Regain d’intérêt de Vivendi pour le PTC

Jean-Bernard Lévy a expliqué, lors d’une conférence de presse à Varsovie, que son groupe et Elektrim espéraient coopérer pour régler une série de conflits judiciaires. Maintenant qu’il a émergé de ses difficultés financières, Vivendi n’est plus déterminé à vendre PTC, a-t-il précisé. « Jusqu’à un moment donné, parce que nous étions une entreprise aux finances très serrées (…), nous privilégions la sortie (de PTC). C’est terminé », a-t-il déclaré. Intérrogé sur l’éventualité du contrôle total de PTC par Vivendi, il a répondu: « Nous sommes tout à fait prêts à l’envisager ». Vivendi se retrouverait alors face à Deutsche Telekom, intéressé depuis longtemps par PTC, numéro un de la téléphonie mobile en Europe centrale. Elektrim Telekomunikacja (ET), coentreprise entre Vivendi et le conglomérat polonais en difficulté, Elektrim, détient 51% de PTC. L’opérateur allemand, possesseur des 49% restants, a fait l’année dernière une offre de 1,3 milliard d’euros pour la participation d’ET. Interrogé sur les informations des médias polonais selon lesquelles Vivendi aurait proposé 600 millions d’euros pour la participation d’Elektrim dans ET, Jean-Bernard Lévy s’est borné à expliquer que Vivendi collaborait de manière rapprochée avec Elektrim.

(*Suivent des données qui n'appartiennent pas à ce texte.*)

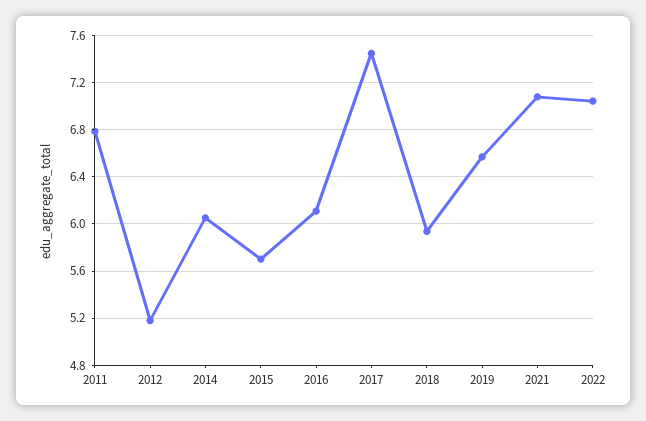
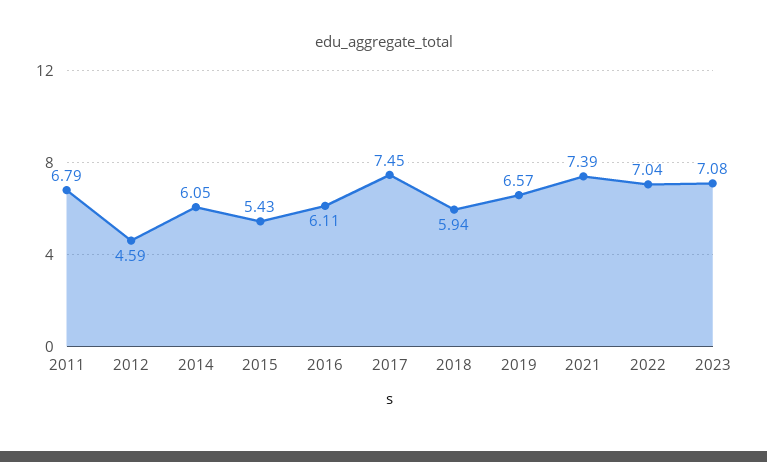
2012: 5.2 -> 4.59
2015: 5.7 -> 5.43
2021: 7.1 -> 7.39
2023: none -> 7.08

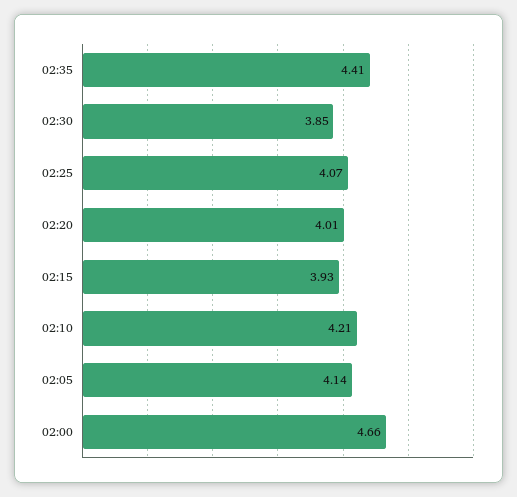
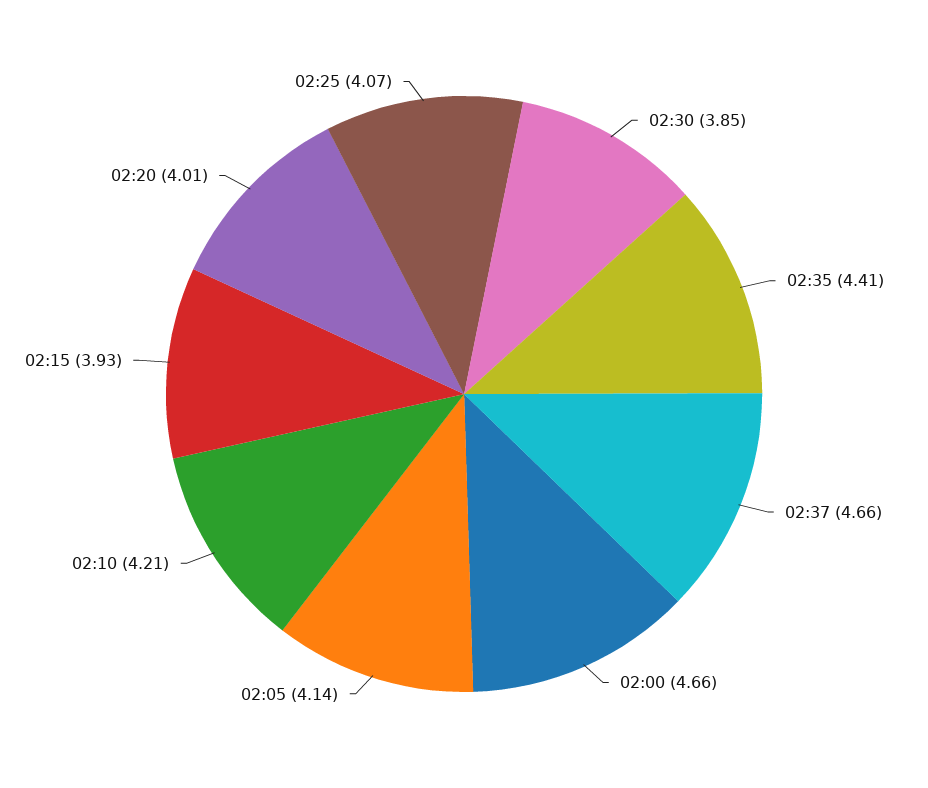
02:37: none -> 4.66

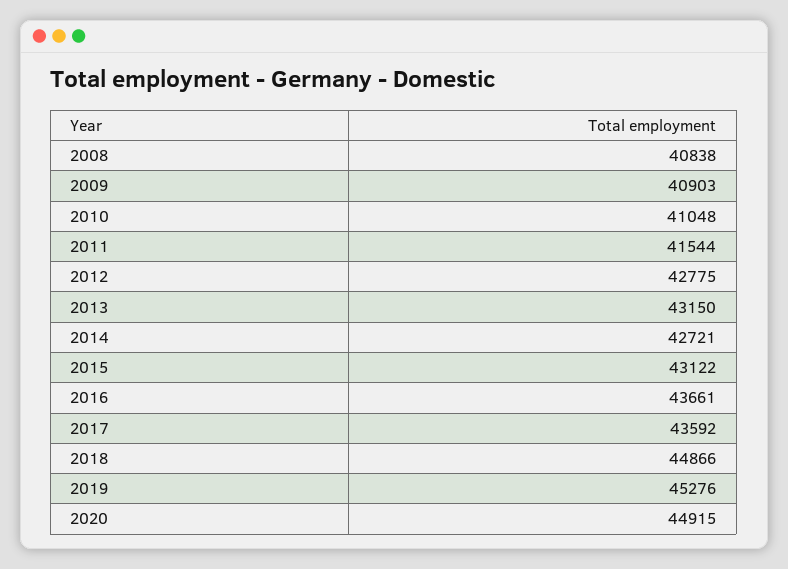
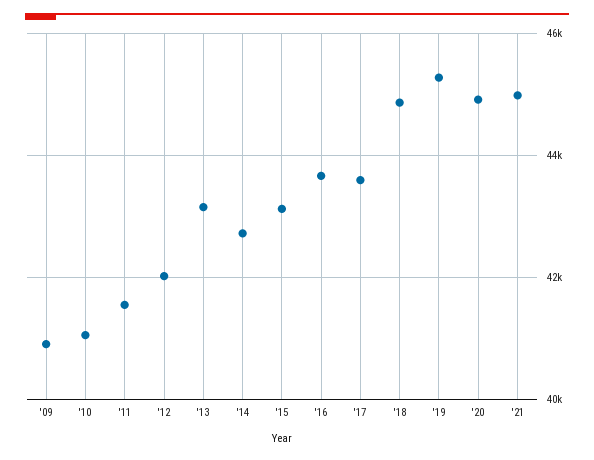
2008: 40838 -> none
2012: 42775 -> 42000
'21: none -> 45000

Hannes Wittig, analyste chez Dresdner Kleinwort Wasserstein, voit dans le regain d’intérêt de Vivendi pour PTC deux hypothèses: soit un recentrage accentué sur les médias et les télécoms, soit une tentative d’obtenir plus de Telekom dans l’éventualité d’une vente. Deutsche Telekom cherche à se positionner davantage aux marchés à forte croissance pour contribuer à compenser la baisse de son chiffre d’affaires en Allemagne. Il a cherché pendant cinq ans à obtenir la majorité du capital de PTC au cours d’une bataille judiciaire qui s’est terminée sur une décision floue fin 2004.
Toute une série de conflits judiciaires au sein des actionnaires de PTC, entre Elektrim et les porteurs de ses 440 millions d’euros d’obligations et entre les actionnaires et leur administrateur ont contribué à empêcher les offres de Telekom en 2003 et 2004.